Problem to solve: Below are entries. Reproduce exactly the lines between the line holding "[103,114,208,131] Triangle-Tracker ->" and the line holding "(228, 519) none", inclusive, and only those.

Data in this exercise:
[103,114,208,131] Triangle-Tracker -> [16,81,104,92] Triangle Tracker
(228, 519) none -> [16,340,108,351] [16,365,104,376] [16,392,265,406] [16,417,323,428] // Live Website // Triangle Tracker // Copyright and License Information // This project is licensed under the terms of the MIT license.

...

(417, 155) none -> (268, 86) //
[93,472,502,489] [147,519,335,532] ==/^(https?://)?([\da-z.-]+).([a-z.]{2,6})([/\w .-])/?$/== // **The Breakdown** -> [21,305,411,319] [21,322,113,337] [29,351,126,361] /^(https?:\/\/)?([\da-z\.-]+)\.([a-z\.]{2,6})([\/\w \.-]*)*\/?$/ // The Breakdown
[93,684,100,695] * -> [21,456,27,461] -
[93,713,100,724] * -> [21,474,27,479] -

Task solution:
[103,114,208,131] Triangle-Tracker -> [16,81,104,92] Triangle Tracker
(228, 519) none -> [16,340,108,351] [16,365,104,376] [16,392,265,406] [16,417,323,428] // Live Website // Triangle Tracker // Copyright and License Information // This project is licensed under the terms of the MIT license.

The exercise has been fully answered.